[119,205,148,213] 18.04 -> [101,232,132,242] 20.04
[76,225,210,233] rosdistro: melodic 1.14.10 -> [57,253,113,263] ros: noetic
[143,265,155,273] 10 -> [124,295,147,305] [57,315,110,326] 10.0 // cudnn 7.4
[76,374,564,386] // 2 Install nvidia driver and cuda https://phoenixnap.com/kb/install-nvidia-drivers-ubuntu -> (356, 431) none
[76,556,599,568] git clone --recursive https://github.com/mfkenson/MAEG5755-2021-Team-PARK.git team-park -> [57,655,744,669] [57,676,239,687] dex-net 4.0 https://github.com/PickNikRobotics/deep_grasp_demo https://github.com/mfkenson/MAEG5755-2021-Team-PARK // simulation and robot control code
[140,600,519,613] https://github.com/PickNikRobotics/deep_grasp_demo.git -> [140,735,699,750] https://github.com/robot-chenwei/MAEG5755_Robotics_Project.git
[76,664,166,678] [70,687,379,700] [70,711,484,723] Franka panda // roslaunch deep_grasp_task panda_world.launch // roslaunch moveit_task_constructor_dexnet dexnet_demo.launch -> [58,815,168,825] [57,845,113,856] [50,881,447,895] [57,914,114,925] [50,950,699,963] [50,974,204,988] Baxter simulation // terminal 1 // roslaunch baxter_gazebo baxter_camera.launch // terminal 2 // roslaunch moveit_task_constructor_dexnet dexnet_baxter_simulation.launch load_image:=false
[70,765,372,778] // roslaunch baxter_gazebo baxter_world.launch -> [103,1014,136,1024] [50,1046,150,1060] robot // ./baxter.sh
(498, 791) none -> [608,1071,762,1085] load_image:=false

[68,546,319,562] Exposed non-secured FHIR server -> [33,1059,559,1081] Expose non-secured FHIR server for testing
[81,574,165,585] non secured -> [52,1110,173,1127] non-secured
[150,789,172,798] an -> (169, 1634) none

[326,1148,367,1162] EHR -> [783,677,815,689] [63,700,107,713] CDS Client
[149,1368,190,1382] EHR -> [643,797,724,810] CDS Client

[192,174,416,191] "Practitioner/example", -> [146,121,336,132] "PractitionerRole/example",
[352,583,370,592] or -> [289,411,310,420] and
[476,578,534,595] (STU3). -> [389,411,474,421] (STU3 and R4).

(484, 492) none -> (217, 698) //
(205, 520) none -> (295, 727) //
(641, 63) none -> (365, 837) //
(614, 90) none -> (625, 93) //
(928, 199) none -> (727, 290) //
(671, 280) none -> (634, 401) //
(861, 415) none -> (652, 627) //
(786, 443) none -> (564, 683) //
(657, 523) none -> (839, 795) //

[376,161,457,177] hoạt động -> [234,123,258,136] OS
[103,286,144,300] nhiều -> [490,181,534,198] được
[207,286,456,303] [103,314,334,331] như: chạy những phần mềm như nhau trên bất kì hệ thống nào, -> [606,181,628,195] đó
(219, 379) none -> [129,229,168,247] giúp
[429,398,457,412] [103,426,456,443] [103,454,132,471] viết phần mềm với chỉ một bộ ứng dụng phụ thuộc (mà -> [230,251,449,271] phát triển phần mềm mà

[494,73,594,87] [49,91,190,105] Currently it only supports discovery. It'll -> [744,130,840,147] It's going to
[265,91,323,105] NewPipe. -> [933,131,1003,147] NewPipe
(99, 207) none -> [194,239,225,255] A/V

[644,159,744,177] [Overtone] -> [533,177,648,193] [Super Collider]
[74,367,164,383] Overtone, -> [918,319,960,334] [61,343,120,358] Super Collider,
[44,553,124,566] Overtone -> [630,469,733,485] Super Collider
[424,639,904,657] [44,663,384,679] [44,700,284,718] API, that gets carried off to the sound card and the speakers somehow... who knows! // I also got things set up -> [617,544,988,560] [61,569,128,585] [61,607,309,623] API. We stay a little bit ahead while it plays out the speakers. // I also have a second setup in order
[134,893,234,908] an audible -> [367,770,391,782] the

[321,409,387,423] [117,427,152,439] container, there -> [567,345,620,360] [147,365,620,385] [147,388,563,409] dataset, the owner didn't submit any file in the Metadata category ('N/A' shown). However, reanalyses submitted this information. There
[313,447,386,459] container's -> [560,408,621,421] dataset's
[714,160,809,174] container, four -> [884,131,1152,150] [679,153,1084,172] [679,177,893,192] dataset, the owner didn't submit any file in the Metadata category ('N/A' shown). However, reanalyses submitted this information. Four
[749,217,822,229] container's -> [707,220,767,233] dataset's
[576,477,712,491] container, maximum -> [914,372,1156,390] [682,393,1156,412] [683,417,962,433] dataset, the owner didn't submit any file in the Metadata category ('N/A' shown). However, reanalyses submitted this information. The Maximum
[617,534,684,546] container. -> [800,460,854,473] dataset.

▶ _Exercise details_:
All records must be repeated exactly, with none skipped.

▶ _Final answer_:
[119,205,148,213] 18.04 -> [101,232,132,242] 20.04
[76,225,210,233] rosdistro: melodic 1.14.10 -> [57,253,113,263] ros: noetic
[143,265,155,273] 10 -> [124,295,147,305] [57,315,110,326] 10.0 // cudnn 7.4
[76,374,564,386] // 2 Install nvidia driver and cuda https://phoenixnap.com/kb/install-nvidia-drivers-ubuntu -> (356, 431) none
[76,556,599,568] git clone --recursive https://github.com/mfkenson/MAEG5755-2021-Team-PARK.git team-park -> [57,655,744,669] [57,676,239,687] dex-net 4.0 https://github.com/PickNikRobotics/deep_grasp_demo https://github.com/mfkenson/MAEG5755-2021-Team-PARK // simulation and robot control code
[140,600,519,613] https://github.com/PickNikRobotics/deep_grasp_demo.git -> [140,735,699,750] https://github.com/robot-chenwei/MAEG5755_Robotics_Project.git
[76,664,166,678] [70,687,379,700] [70,711,484,723] Franka panda // roslaunch deep_grasp_task panda_world.launch // roslaunch moveit_task_constructor_dexnet dexnet_demo.launch -> [58,815,168,825] [57,845,113,856] [50,881,447,895] [57,914,114,925] [50,950,699,963] [50,974,204,988] Baxter simulation // terminal 1 // roslaunch baxter_gazebo baxter_camera.launch // terminal 2 // roslaunch moveit_task_constructor_dexnet dexnet_baxter_simulation.launch load_image:=false
[70,765,372,778] // roslaunch baxter_gazebo baxter_world.launch -> [103,1014,136,1024] [50,1046,150,1060] robot // ./baxter.sh
(498, 791) none -> [608,1071,762,1085] load_image:=false

[68,546,319,562] Exposed non-secured FHIR server -> [33,1059,559,1081] Expose non-secured FHIR server for testing
[81,574,165,585] non secured -> [52,1110,173,1127] non-secured
[150,789,172,798] an -> (169, 1634) none

[326,1148,367,1162] EHR -> [783,677,815,689] [63,700,107,713] CDS Client
[149,1368,190,1382] EHR -> [643,797,724,810] CDS Client

[192,174,416,191] "Practitioner/example", -> [146,121,336,132] "PractitionerRole/example",
[352,583,370,592] or -> [289,411,310,420] and
[476,578,534,595] (STU3). -> [389,411,474,421] (STU3 and R4).

(484, 492) none -> (217, 698) //
(205, 520) none -> (295, 727) //
(641, 63) none -> (365, 837) //
(614, 90) none -> (625, 93) //
(928, 199) none -> (727, 290) //
(671, 280) none -> (634, 401) //
(861, 415) none -> (652, 627) //
(786, 443) none -> (564, 683) //
(657, 523) none -> (839, 795) //

[376,161,457,177] hoạt động -> [234,123,258,136] OS
[103,286,144,300] nhiều -> [490,181,534,198] được
[207,286,456,303] [103,314,334,331] như: chạy những phần mềm như nhau trên bất kì hệ thống nào, -> [606,181,628,195] đó
(219, 379) none -> [129,229,168,247] giúp
[429,398,457,412] [103,426,456,443] [103,454,132,471] viết phần mềm với chỉ một bộ ứng dụng phụ thuộc (mà -> [230,251,449,271] phát triển phần mềm mà

[494,73,594,87] [49,91,190,105] Currently it only supports discovery. It'll -> [744,130,840,147] It's going to
[265,91,323,105] NewPipe. -> [933,131,1003,147] NewPipe
(99, 207) none -> [194,239,225,255] A/V

[644,159,744,177] [Overtone] -> [533,177,648,193] [Super Collider]
[74,367,164,383] Overtone, -> [918,319,960,334] [61,343,120,358] Super Collider,
[44,553,124,566] Overtone -> [630,469,733,485] Super Collider
[424,639,904,657] [44,663,384,679] [44,700,284,718] API, that gets carried off to the sound card and the speakers somehow... who knows! // I also got things set up -> [617,544,988,560] [61,569,128,585] [61,607,309,623] API. We stay a little bit ahead while it plays out the speakers. // I also have a second setup in order
[134,893,234,908] an audible -> [367,770,391,782] the

[321,409,387,423] [117,427,152,439] container, there -> [567,345,620,360] [147,365,620,385] [147,388,563,409] dataset, the owner didn't submit any file in the Metadata category ('N/A' shown). However, reanalyses submitted this information. There
[313,447,386,459] container's -> [560,408,621,421] dataset's
[714,160,809,174] container, four -> [884,131,1152,150] [679,153,1084,172] [679,177,893,192] dataset, the owner didn't submit any file in the Metadata category ('N/A' shown). However, reanalyses submitted this information. Four
[749,217,822,229] container's -> [707,220,767,233] dataset's
[576,477,712,491] container, maximum -> [914,372,1156,390] [682,393,1156,412] [683,417,962,433] dataset, the owner didn't submit any file in the Metadata category ('N/A' shown). However, reanalyses submitted this information. The Maximum
[617,534,684,546] container. -> [800,460,854,473] dataset.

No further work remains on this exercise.